Джура, остановившись на пригорке и вздев шапку на копье, стал махать им, кланяться. Казаки заметили его и стали поворачивать чайки к берегу.
— Да то козак, — слышались голоса с чаек.
— Нет, не козак.
— Козак!
— Вот тебе раз! Тут, может, и сам нечистый козаком нарядился!
— Да козак же!
— Эге! Козак — только чуб не так!
— Да это ж москаль Ярема, джура...
— Да джура же и есть!..
Несколько чаек пристало к берегу. Прибыл на большой галере и Сагайдачный с войсковою старшиною. Все догадывались, что это вестник от отряда, посланного в обход и тыл к Кызы-ермену. Но где же самый отряд? И почему вестником от него явился простой джура, даже не казак, а пленный москаль, и притом не в своем одеянии? Не случилось ли беды какой с отрядом?
Сагайдачный вместе с другими казаками вышел на берег. Джура сошел с коня и кланялся еще ниже. Выражение лица его выдавало сильное беспокойство.
— Джура Яремо! — сказал Сагайдачный, пытливо глядя в глаза прибывшему.
— Это ты не со своими коньми гуляешь и тягели червонные, от пол до ворота золотом шитые, не свои носишь, не своею саблею булатною и пищалью семипядною владеешь. Верно, ты своего пана убил?
Москаль порывисто тряхнул волосами.
— Нет, батюшка господин кошевой, атаман войсковый! — заговорил он торопливо.
— Я своего пана не убил и не истребил — ни боже мой! — и молодой души не губил... Это на меня затея, напраслина — видит бог! Мой пан лежит там, на лугу, в поле, простреленный, посеченный острыми саблями — татары его зашибли смертно... Помирает он ноне... Я прошу вашу милость Христом-богом — прикажите вашим молодцам на луг идти и моего господина и других казаков честно похоронить.
— И других козаков? — спросил Сагайдачный.
— Так точно, ваша милость.
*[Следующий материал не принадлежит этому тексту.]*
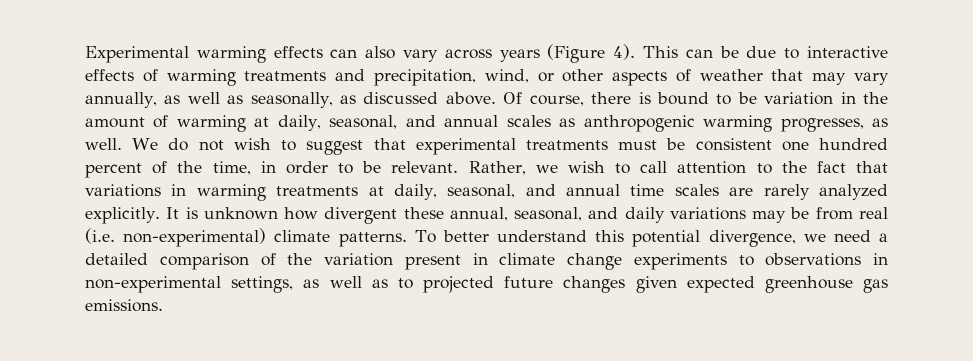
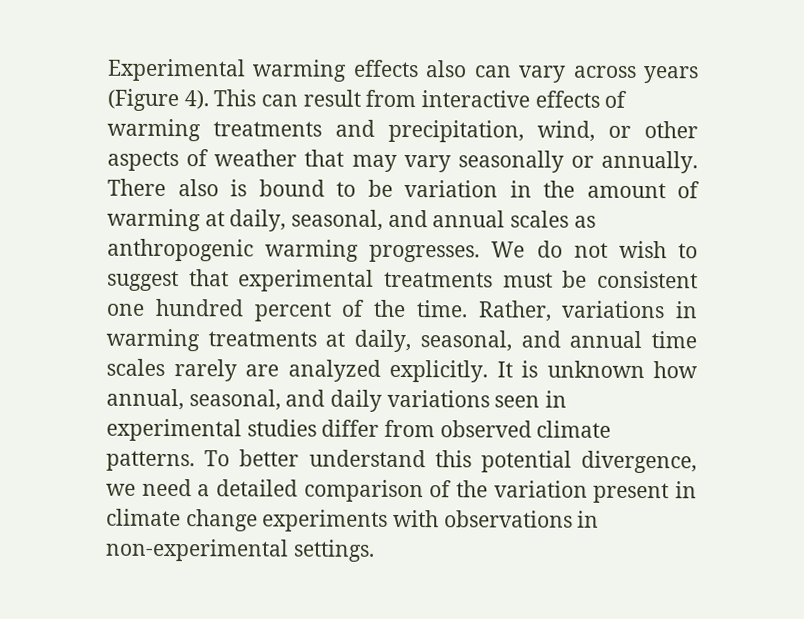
- Experimental warming effects can also vary across years (Figure 4).
+ Experimental warming effects also can vary across years (Figure 4).
- This can be due to interactive effects of warming treatments and precipitation, wind, or other aspects of weather that may vary annually, as well as seasonally, as discussed above. Of course, there is bound to be variation in the amount of warming at daily, seasonal, and annual scales as anthropogenic warming progresses, as well.
+ This can result from interactive effects of warming treatments and precipitation, wind, or other aspects of weather that may vary seasonally or annually. There also is bound to be variation in the amount of warming at daily, seasonal, and annual scales as anthropogenic warming progresses.
- We do not wish to suggest that experimental treatments must be consistent one hundred percent of the time, in order to be relevant. Rather, we wish to call attention to the fact that variations in warming treatments at daily, seasonal, and annual time scales are rarely analyzed explicitly.
+ We do not wish to suggest that experimental treatments must be consistent one hundred percent of the time. Rather, variations in warming treatments at daily, seasonal, and annual time scales rarely are analyzed explicitly.
- It is unknown how divergent these annual, seasonal, and daily variations may be from real (i.e. non-experimental) climate patterns.
+ It is unknown how annual, seasonal, and daily variations seen in experimental studies differ from observed climate patterns.
- To better understand this potential divergence, we need a detailed comparison of the variation present in climate change experiments to observations in non-experimental settings, as well as to projected future changes given expected greenhouse gas emissions.
+ To better understand this potential divergence, we need a detailed comparison of the variation present in climate change experiments with observations in non-experimental settings.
Всех татары посекли... Всех, ваша милость, зашибли, всех до единого, окаянные.
Скоро казаки были уже на поле, на котором лежали их побитые товарищи... И на Федоре Безридном сидел уже ворон и подбирался к его глазам: глаза эти продолжали смотреть на то же голубое небо, но уже не видели его...
Быстро казаки выкопали могилы своим павшим товарищам; копали суходол саблями, а шапками и приполами землю выносили из глубоких ям...
Федора Безридного, как общего любимца, накрыли червонною китайкою и на могиле, в головах, вместо креста копье его боевое воткнули, а к копью привязали белую хусточку — платок. Всем остальным павшим товарищам честь отдали продолжительною стрельбою из мушкетов.
Во время стрельбы из-за горы показались знамена и всадники, а затем целые отряды. Это были польские отряды, которые, под начальством князя Вишневецкого и других панов, гнались за опустошавшими Украину татарскими загонами. От них-то и убегали с богатою добычею те татары, которые на пути встретили небольшой отряд казаков, высланных Сагайдачным в обход и в тыл Кызы-кермену, и всех их перебили. Тут погиб и Федор Безридный.